Depuis The Boathouse, un café de fruits de mer fermé qui était auparavant tenu par la famille de l’île, nous avons marché jusqu’à la plus ancienne blackhouse (cottage écossais désuet) de l’île, construite avec des murs en pierre sèche et un toit de chaume, et autrefois partagée par le fermier et les animaux. La cabane délabrée, nommée Sheila’s Cottage en l’honneur de sa dernière résidente dans les années 1950, se trouvait presque telle qu’elle avait été laissée, avec des os de baleine macabres flanquant la porte, un sol recouvert d’une natte de paille, un lit-coffre et un buffet sordide. À l’intérieur, l’odeur était celle de la terre humide et de la fumée de tourbe, mais des rénovations étaient en cours pour faire revivre ce garde-temps historique et en faire un centre d’accueil des visiteurs.

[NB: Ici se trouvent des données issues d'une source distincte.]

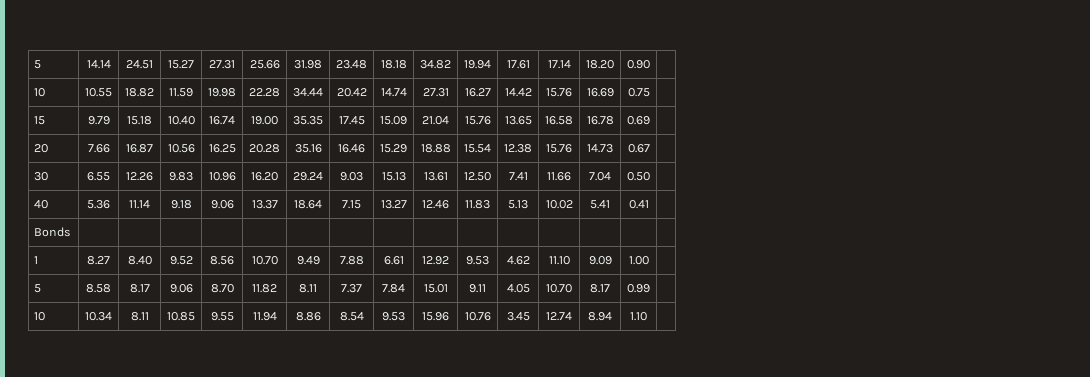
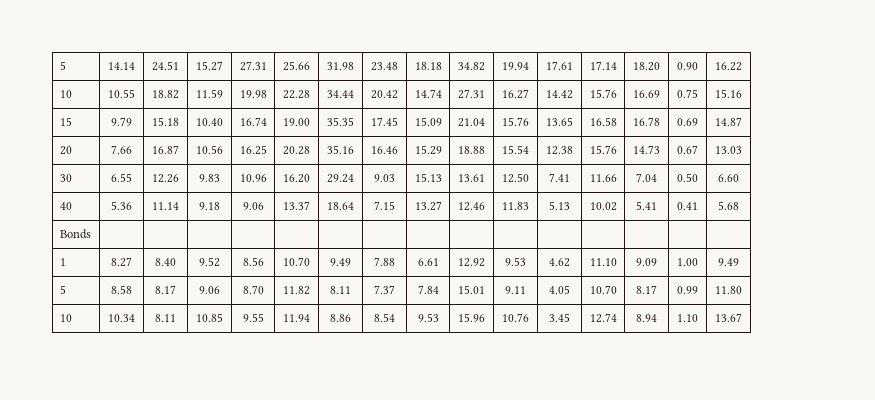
- 5 | 14.14 | 24.51 | 15.27 | 27.31 | 25.66 | 31.98 | 23.48 | 18.18 | 34.82 | 19.94 | 17.61 | 17.14 | 18.20 | 0.90 |
+ 5 | 14.14 | 24.51 | 15.27 | 27.31 | 25.66 | 31.98 | 23.48 | 18.18 | 34.82 | 19.94 | 17.61 | 17.14 | 18.20 | 0.90 | 16.22
- 10 | 10.55 | 18.82 | 11.59 | 19.98 | 22.28 | 34.44 | 20.42 | 14.74 | 27.31 | 16.27 | 14.42 | 15.76 | 16.69 | 0.75 |
+ 10 | 10.55 | 18.82 | 11.59 | 19.98 | 22.28 | 34.44 | 20.42 | 14.74 | 27.31 | 16.27 | 14.42 | 15.76 | 16.69 | 0.75 | 15.16
- 15 | 9.79 | 15.18 | 10.40 | 16.74 | 19.00 | 35.35 | 17.45 | 15.09 | 21.04 | 15.76 | 13.65 | 16.58 | 16.78 | 0.69 |
+ 15 | 9.79 | 15.18 | 10.40 | 16.74 | 19.00 | 35.35 | 17.45 | 15.09 | 21.04 | 15.76 | 13.65 | 16.58 | 16.78 | 0.69 | 14.87
- 20 | 7.66 | 16.87 | 10.56 | 16.25 | 20.28 | 35.16 | 16.46 | 15.29 | 18.88 | 15.54 | 12.38 | 15.76 | 14.73 | 0.67 |
+ 20 | 7.66 | 16.87 | 10.56 | 16.25 | 20.28 | 35.16 | 16.46 | 15.29 | 18.88 | 15.54 | 12.38 | 15.76 | 14.73 | 0.67 | 13.03
- 30 | 6.55 | 12.26 | 9.83 | 10.96 | 16.20 | 29.24 | 9.03 | 15.13 | 13.61 | 12.50 | 7.41 | 11.66 | 7.04 | 0.50 |
+ 30 | 6.55 | 12.26 | 9.83 | 10.96 | 16.20 | 29.24 | 9.03 | 15.13 | 13.61 | 12.50 | 7.41 | 11.66 | 7.04 | 0.50 | 6.60
- 40 | 5.36 | 11.14 | 9.18 | 9.06 | 13.37 | 18.64 | 7.15 | 13.27 | 12.46 | 11.83 | 5.13 | 10.02 | 5.41 | 0.41 |
+ 40 | 5.36 | 11.14 | 9.18 | 9.06 | 13.37 | 18.64 | 7.15 | 13.27 | 12.46 | 11.83 | 5.13 | 10.02 | 5.41 | 0.41 | 5.68
- 1 | 8.27 | 8.40 | 9.52 | 8.56 | 10.70 | 9.49 | 7.88 | 6.61 | 12.92 | 9.53 | 4.62 | 11.10 | 9.09 | 1.00 |
+ 1 | 8.27 | 8.40 | 9.52 | 8.56 | 10.70 | 9.49 | 7.88 | 6.61 | 12.92 | 9.53 | 4.62 | 11.10 | 9.09 | 1.00 | 9.49
- 5 | 8.58 | 8.17 | 9.06 | 8.70 | 11.82 | 8.11 | 7.37 | 7.84 | 15.01 | 9.11 | 4.05 | 10.70 | 8.17 | 0.99 |
+ 5 | 8.58 | 8.17 | 9.06 | 8.70 | 11.82 | 8.11 | 7.37 | 7.84 | 15.01 | 9.11 | 4.05 | 10.70 | 8.17 | 0.99 | 11.80
- 10 | 10.34 | 8.11 | 10.85 | 9.55 | 11.94 | 8.86 | 8.54 | 9.53 | 15.96 | 10.76 | 3.45 | 12.74 | 8.94 | 1.10 |
+ 10 | 10.34 | 8.11 | 10.85 | 9.55 | 11.94 | 8.86 | 8.54 | 9.53 | 15.96 | 10.76 | 3.45 | 12.74 | 8.94 | 1.10 | 13.67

Au sud et au centre de la vie passée d’Ulva se trouve Storas Ulbha, ou Ulva House, dont le toit est coiffé d’épis de faîtage en forme d’urne. Pour ceux qui ont vécu ici, ce manoir d’après-guerre était le siège du Clan Macquarrie, l’un des quatre plus anciens clans des Highlands, et la maison de Jamie Howard, qui possédait l’île avant sa prise de contrôle.

Aujourd’hui, il a été réaménagé pour être au cœur du nouveau projet communautaire. Au lieu des étagères poussiéreuses de la bibliothèque et des pièces de l’époque Regency encore meublées, un centre d’interprétation et d’éducation fera la lumière sur certains des personnages oubliés de l’île et montrera leur impact sur l’Écosse et le monde. En effet, parmi les histoires figurent celles du grand-père de l’explorateur écossais David Livingstone ainsi que de Lachlan Macquarie, qui a quitté Ulva au XVIIIe siècle pour devenir gouverneur de la Nouvelle-Galles du Sud en Australie.

Presque perdue dans le pli de la carte, Ulva est la région des Hébrides intérieures d’Écosse la plus énigmatique.
« Il y a beaucoup de romance dans tout cela », a déclaré Reid. « L’histoire de Macquarie nous a vraiment fait connaître en Australie, tandis que nous avons reçu de nombreuses demandes de la diaspora écossaise du monde entier pour retracer leur lignée. L’un d’eux, étonnamment, est arrivé récemment de l’île de la Réunion. »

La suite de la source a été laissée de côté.